In jungen Jahren war ich 1979 zum ersten Mal in Berlin. Ich habe an der Deutschen Oper „Manon Lescaut“ mit Plácido Domingo und „Jenufa“ mit Pilar Lorengar gesehen. In meinem Leben habe ich viele Vorstellungen besucht, aber an diese beiden erinnere ich mich ganz genau. Im Januar 1990 war ich noch einmal in Berlin, weil ich die Stimmung nach dem Mauerfall erleben wollte. Berlin ist die interessanteste Stadt der Welt. Ich wollte immer gern hier arbeiten. Ich habe mich hier auch sofort zuhause gefühlt. Die Berliner Schlagfertigkeit gefällt mir sehr.
Was ist an der Deutschen Oper Berlin ganz anders als an der Metropolitan Opera?
In Berlin probieren wir mehr und spielen weniger. An der Met wird sieben Mal in der Woche gespielt, von Montag bis Samstag, und am Samstag gibt es zwei Vorstellungen. Da hat man weniger Zeit zum Probieren. Auf der anderen Seite gibt es an der Met vor Wiederaufnahmen auch von Klassikern wie „Carmen“, „Tosca“ oder „La Traviata“ eine volle Orchesterprobe und eine Generalprobe. Hier haben wir am zweiten Tag der Spielzeit „Carmen“ aufgeführt. Ich habe fünf Minuten im Chorsaal ein paar Dinge durchsprechen können. Es ging trotzdem ganz fantastisch. An der Met sind fast alle Opern Fremdsprachenopern. Für „Die Meistersinger von Nürnberg“ habe ich an der Met wegen der Sprache drei Monate gebraucht. Das ging hier mit dem „Fliegenden Holländer“ natürlich viel schneller.
Welche Position hat der Chor der Metropolitan Opera im New Yorker Kulturleben?
Die Metropolitan Opera ist wie eine Insel. Es gibt große Opern in San Francisco, Chicago und Houston. Aber der Met-Chor ist der einzige Vollzeit-Berufschor in den USA. Es gibt auch keine anderen Profichöre wie hier die Rundfunkchöre. Den Beruf des Chorsängers gibt es nur in New York. Die Sänger fühlen sich als etwas Besonderes, es sind nur 80 im ganzen Land. Sie haben nichts, womit sie sich vergleichen können. Sie finden, dass alles, was sie machen, ganz großartig ist. Es gibt keine Staatsoper um die Ecke, mit der man sich messen könnte. Die Oper ist in New York auch vor allem ein gesellschaftliches Ereignis. Die meisten gehen in die Met, um gesehen zu werden. Ich glaube, dass das in Berlin anders ist. Hier geht es wirklich um das, was auf der Bühne geschieht.

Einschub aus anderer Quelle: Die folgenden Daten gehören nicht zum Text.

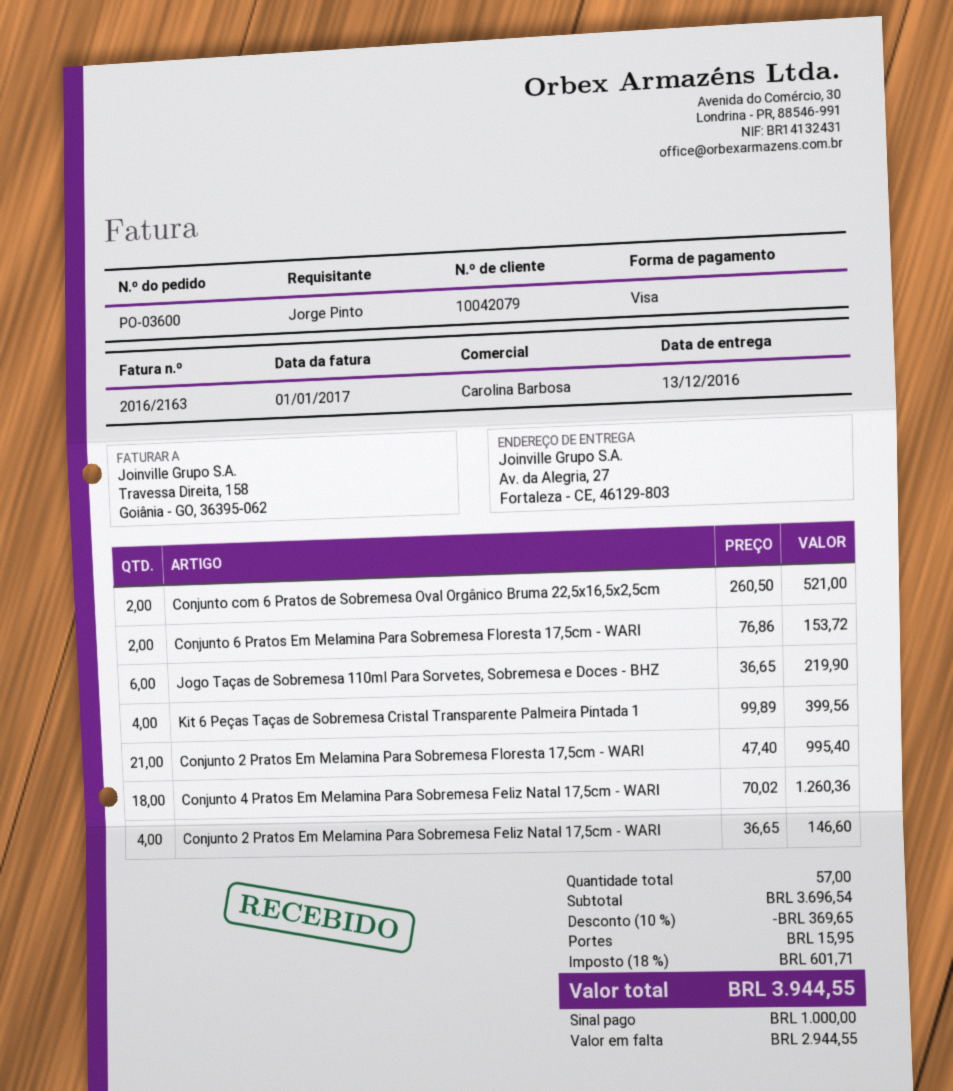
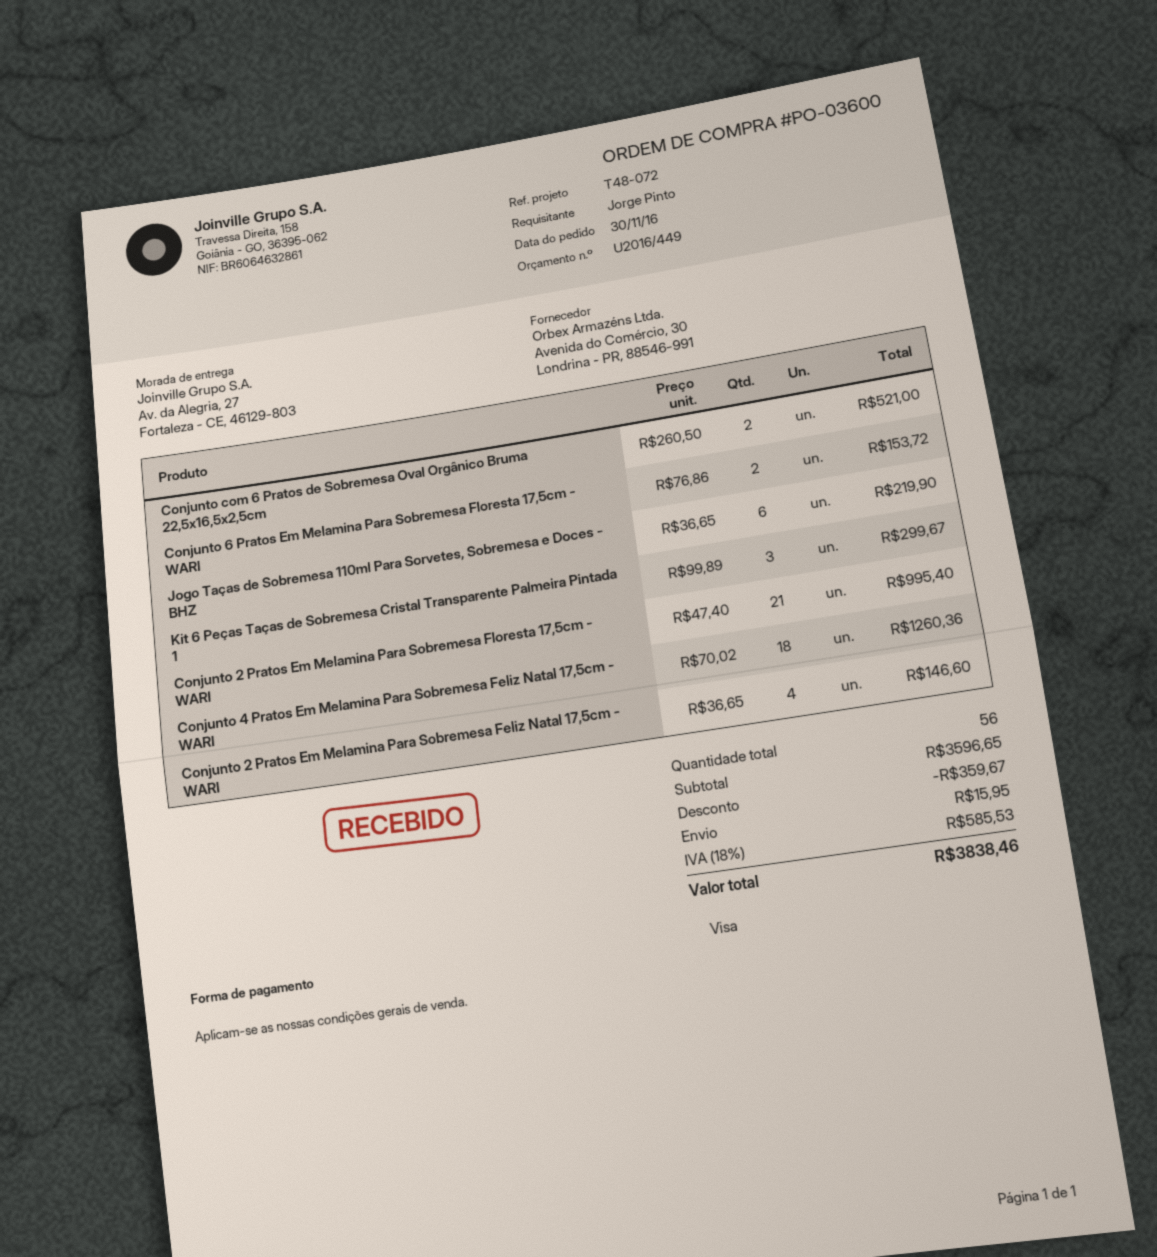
Kit 6 Peças Taças de Sobremesa Cristal Transparente Palmeira Pintada 1: 4 x 99.89 = 399.56 -> 3 x 99.89 = 299.67
total quantity: 57 -> 56
subtotal: 3696.54 -> 3596.65
discount: 369.65 -> 359.67
tax: 18% = 601.71 -> 18% = 585.53
total: 3944.55 -> 3838.46

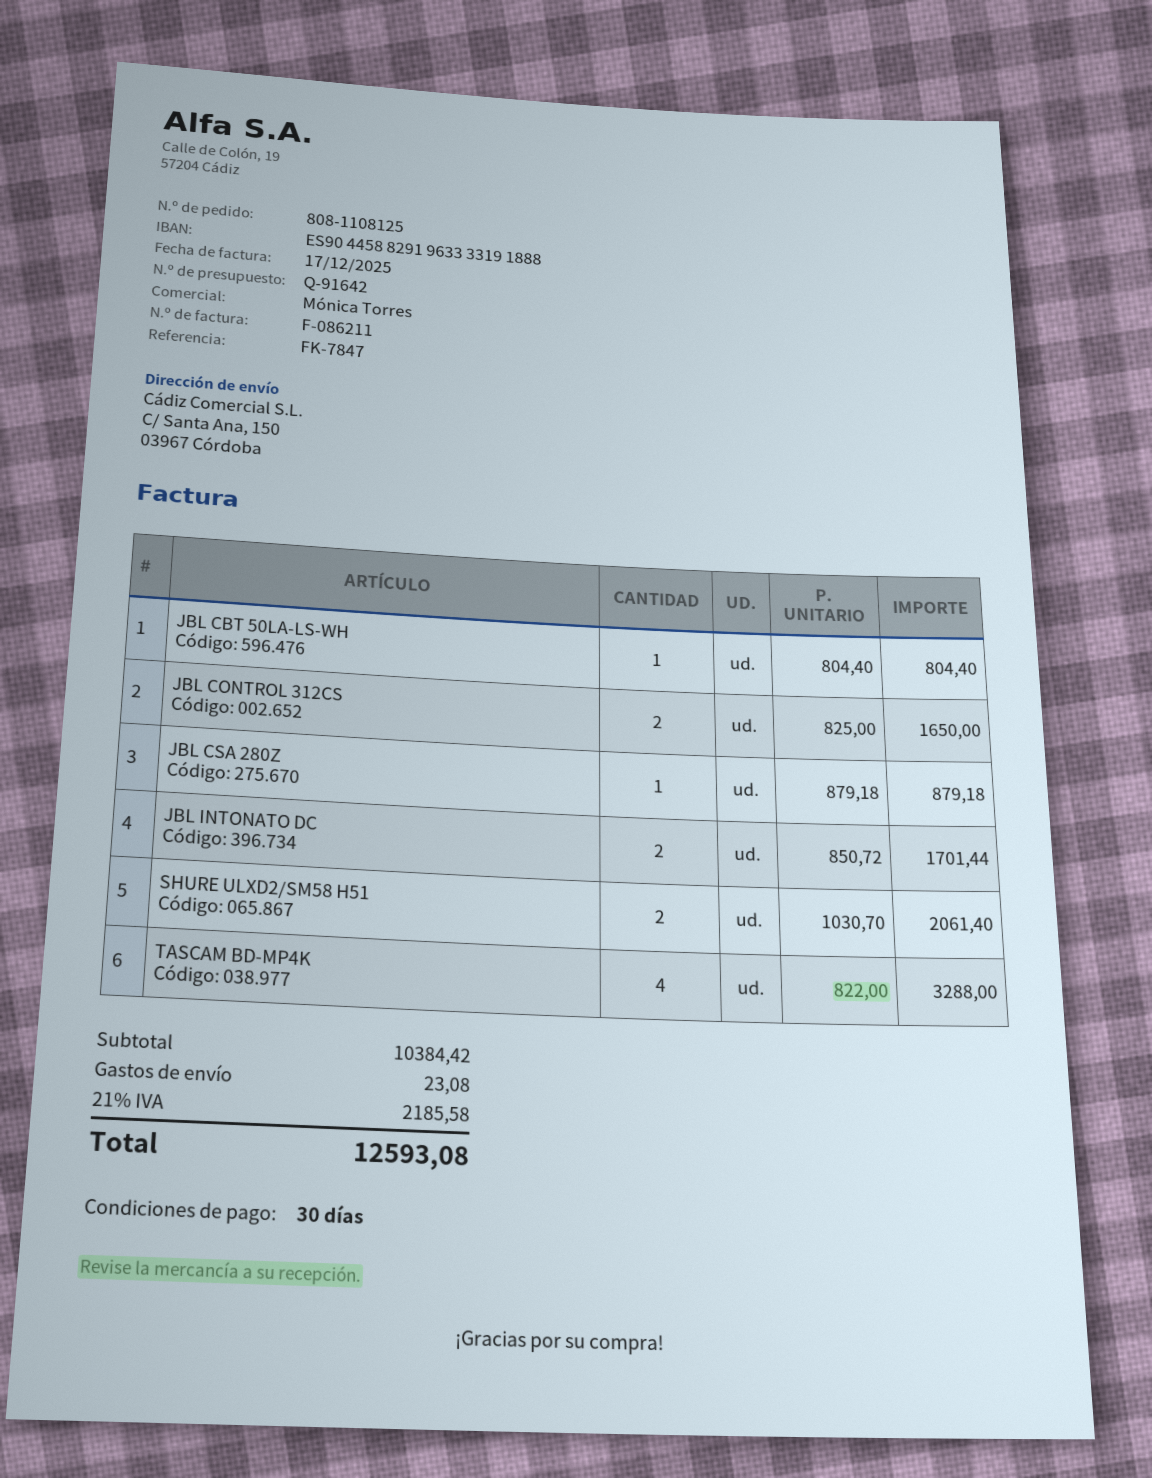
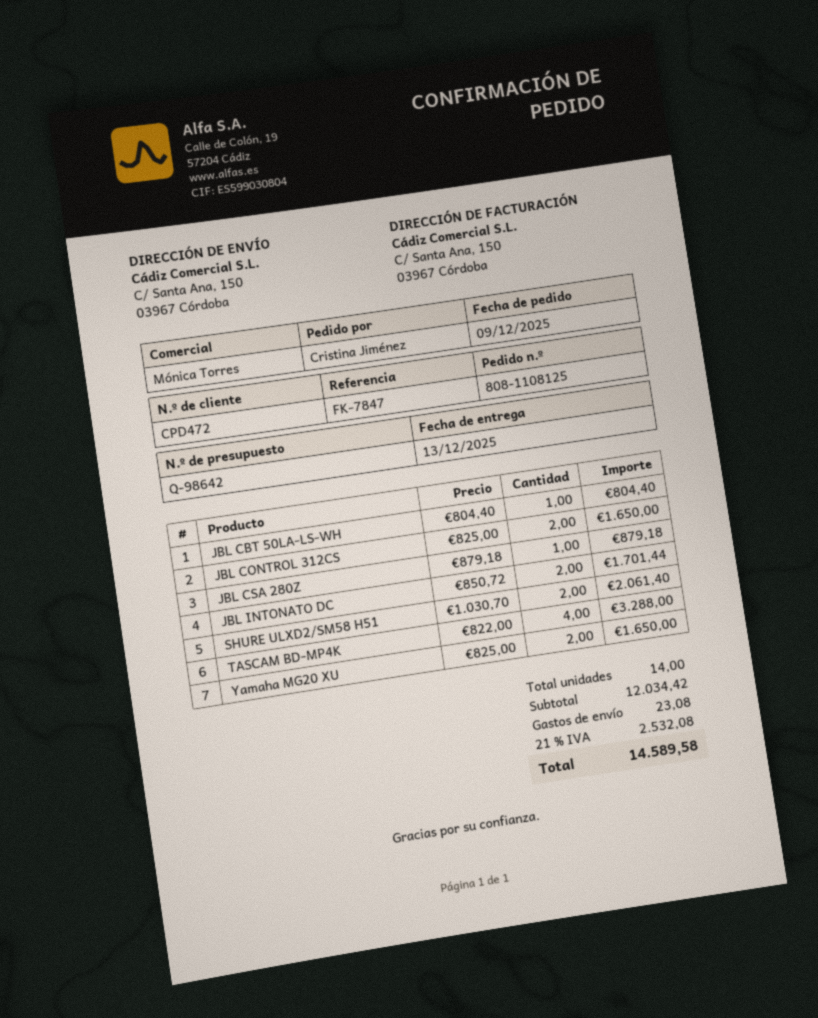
quote number: Q-91642 -> Q-98642
Yamaha MG20 XU: none -> 2 x 825.00 = 1650.00
subtotal: 10384.42 -> 12034.42
tax: 21% = 2185.58 -> 21% = 2532.08
total: 12593.08 -> 14589.58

Was waren für Sie persönlich die Höhepunkte Ihrer ausklingenden Berliner Saison?
Wir haben in New York viel Wagner gespielt. Ich habe vor 30 Jahren auch die afrikanische Erstaufführung der „Meistersinger von Nürnberg“ in Kapstadt einstudiert. Aber hier habe ich mit dem „Fliegenden Holländer“ zum ersten Mal an der Neuinszenierung einer Wagner-Oper in Deutschland mitgewirkt. Das war für mich etwas ganz Besonderes. Auch „Die Hugenotten“ und die Uraufführung von „Edward II.“ waren Herausforderungen. Ich muss dem Chor ein Kompliment machen: Er ist einfach fantastisch. Die Sänger sind zu allem bereit, nie mürrisch oder unwillig. Es ist die reine Freude, hier zu arbeiten.
Was haben Sie nach dem Ende der Spielzeit vor?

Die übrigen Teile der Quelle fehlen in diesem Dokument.